◆ **The problem**
Write out, exactly and only, the lines that run from the top of the records to the line with "position:absolute; right:0; top:0;". Include both ends; exclude pictures.

◆ **Before-and-after page screenshots**
Segment Open
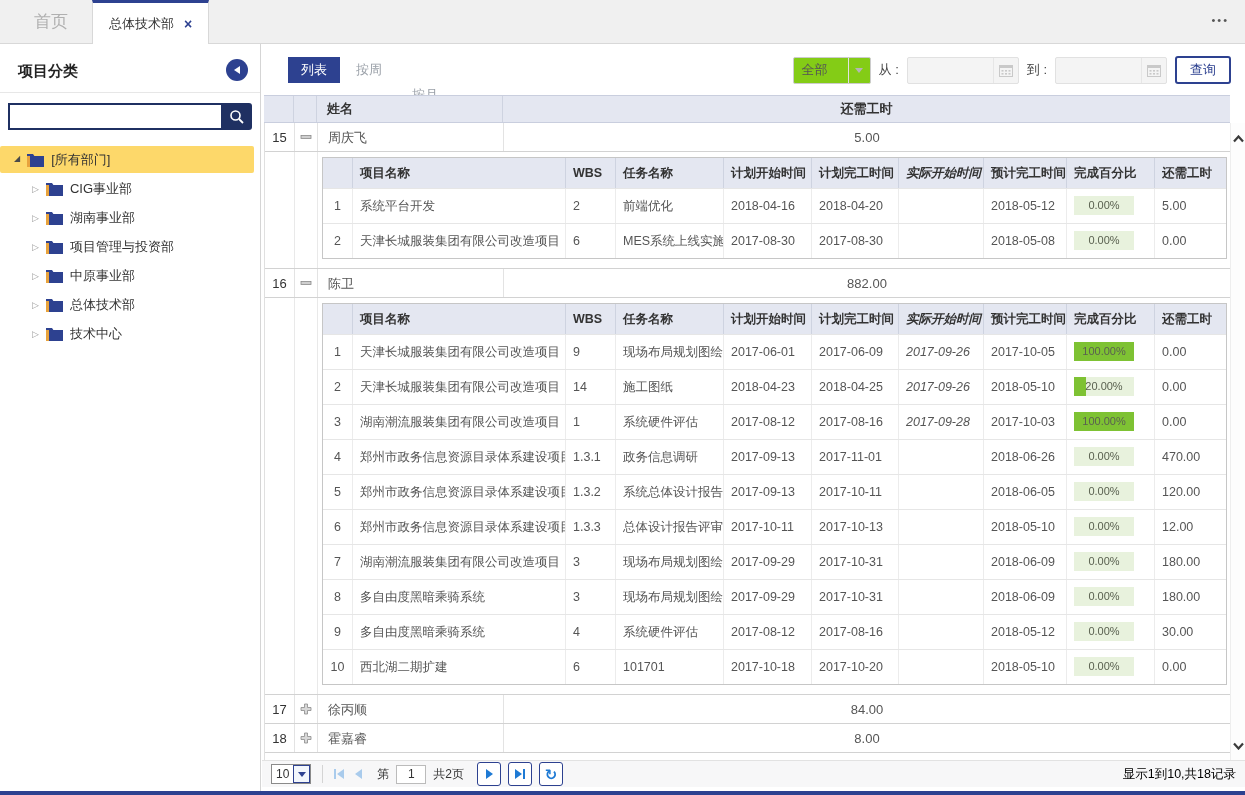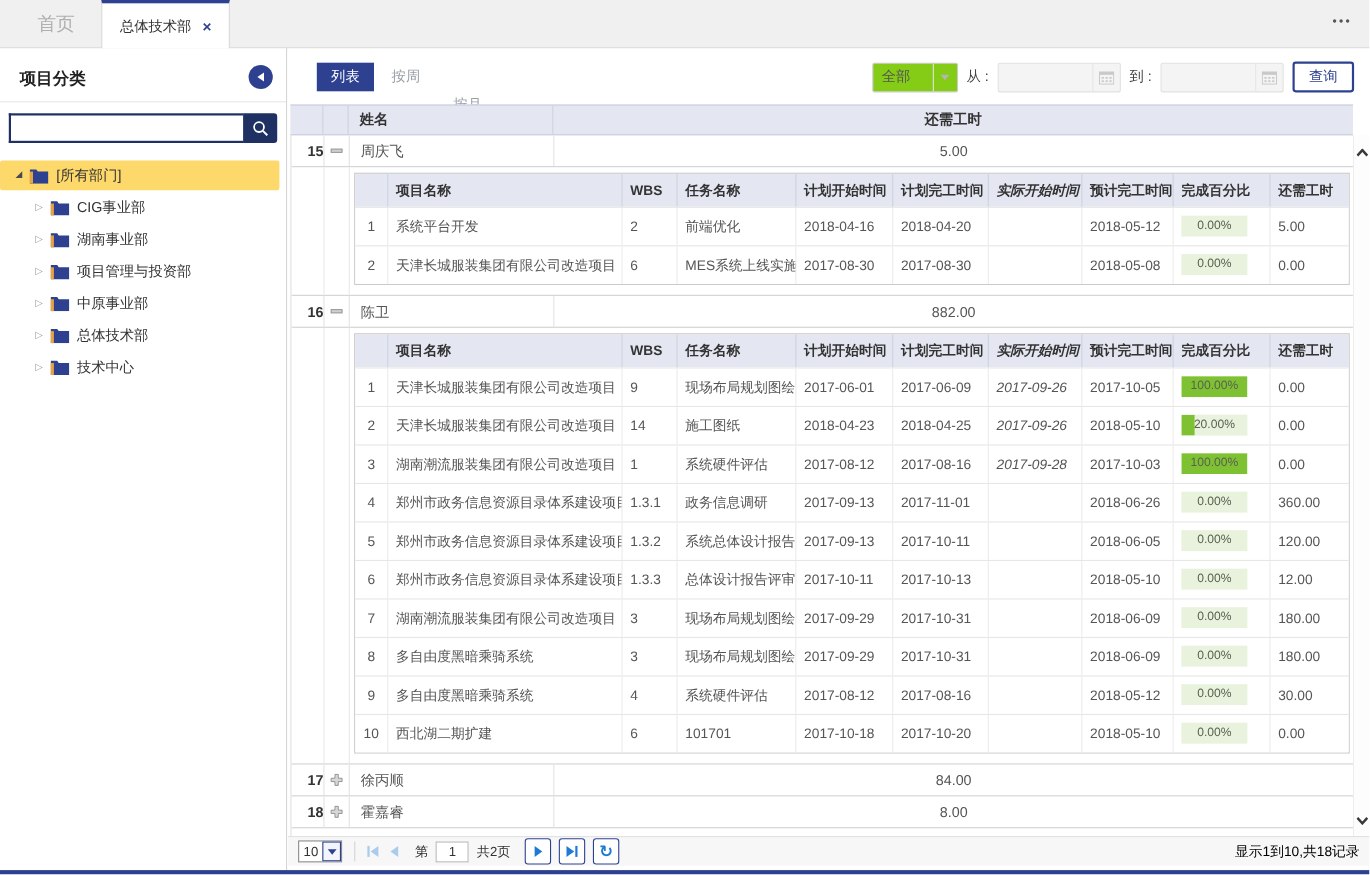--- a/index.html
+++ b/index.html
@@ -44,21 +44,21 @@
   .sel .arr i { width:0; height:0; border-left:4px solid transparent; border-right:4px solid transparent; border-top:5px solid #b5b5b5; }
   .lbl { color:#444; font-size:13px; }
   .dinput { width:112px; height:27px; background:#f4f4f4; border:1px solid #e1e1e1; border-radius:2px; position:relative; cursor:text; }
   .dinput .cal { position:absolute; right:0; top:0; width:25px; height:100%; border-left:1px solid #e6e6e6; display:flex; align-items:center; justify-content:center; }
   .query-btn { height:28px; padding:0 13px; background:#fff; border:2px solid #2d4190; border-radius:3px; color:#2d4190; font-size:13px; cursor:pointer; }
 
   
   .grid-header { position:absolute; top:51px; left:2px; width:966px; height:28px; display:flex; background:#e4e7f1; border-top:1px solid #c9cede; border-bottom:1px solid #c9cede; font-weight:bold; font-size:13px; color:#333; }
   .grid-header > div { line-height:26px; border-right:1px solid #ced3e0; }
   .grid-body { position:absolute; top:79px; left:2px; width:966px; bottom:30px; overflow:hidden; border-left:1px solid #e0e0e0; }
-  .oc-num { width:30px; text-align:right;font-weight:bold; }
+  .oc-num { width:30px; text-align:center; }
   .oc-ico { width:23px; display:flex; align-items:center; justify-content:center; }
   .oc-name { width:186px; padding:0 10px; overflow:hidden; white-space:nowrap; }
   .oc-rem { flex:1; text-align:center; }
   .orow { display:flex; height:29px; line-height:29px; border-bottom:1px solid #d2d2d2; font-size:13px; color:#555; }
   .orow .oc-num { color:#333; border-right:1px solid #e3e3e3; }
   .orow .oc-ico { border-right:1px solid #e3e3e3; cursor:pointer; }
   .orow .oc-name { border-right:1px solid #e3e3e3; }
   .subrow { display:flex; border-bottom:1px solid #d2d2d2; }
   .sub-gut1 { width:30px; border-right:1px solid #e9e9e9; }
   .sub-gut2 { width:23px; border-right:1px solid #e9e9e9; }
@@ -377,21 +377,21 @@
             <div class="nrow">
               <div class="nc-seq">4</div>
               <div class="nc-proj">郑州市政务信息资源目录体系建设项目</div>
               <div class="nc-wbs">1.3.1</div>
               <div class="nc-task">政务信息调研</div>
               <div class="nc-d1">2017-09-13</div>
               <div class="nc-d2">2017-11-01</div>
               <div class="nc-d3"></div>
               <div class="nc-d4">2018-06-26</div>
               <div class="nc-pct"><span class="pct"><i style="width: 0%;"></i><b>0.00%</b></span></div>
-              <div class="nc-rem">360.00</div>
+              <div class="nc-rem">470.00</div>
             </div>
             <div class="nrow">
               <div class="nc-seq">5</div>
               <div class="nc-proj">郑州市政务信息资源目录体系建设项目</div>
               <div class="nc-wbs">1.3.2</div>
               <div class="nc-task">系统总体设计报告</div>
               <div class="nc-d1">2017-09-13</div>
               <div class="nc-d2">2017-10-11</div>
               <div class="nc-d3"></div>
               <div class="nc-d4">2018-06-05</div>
Segment Closed
◆ **Answer**
--- a/index.html
+++ b/index.html
@@ -44,21 +44,21 @@
   .sel .arr i { width:0; height:0; border-left:4px solid transparent; border-right:4px solid transparent; border-top:5px solid #b5b5b5; }
   .lbl { color:#444; font-size:13px; }
   .dinput { width:112px; height:27px; background:#f4f4f4; border:1px solid #e1e1e1; border-radius:2px; position:relative; cursor:text; }
   .dinput .cal { position:absolute; right:0; top:0; width:25px; height:100%; border-left:1px solid #e6e6e6; display:flex; align-items:center; justify-content:center; }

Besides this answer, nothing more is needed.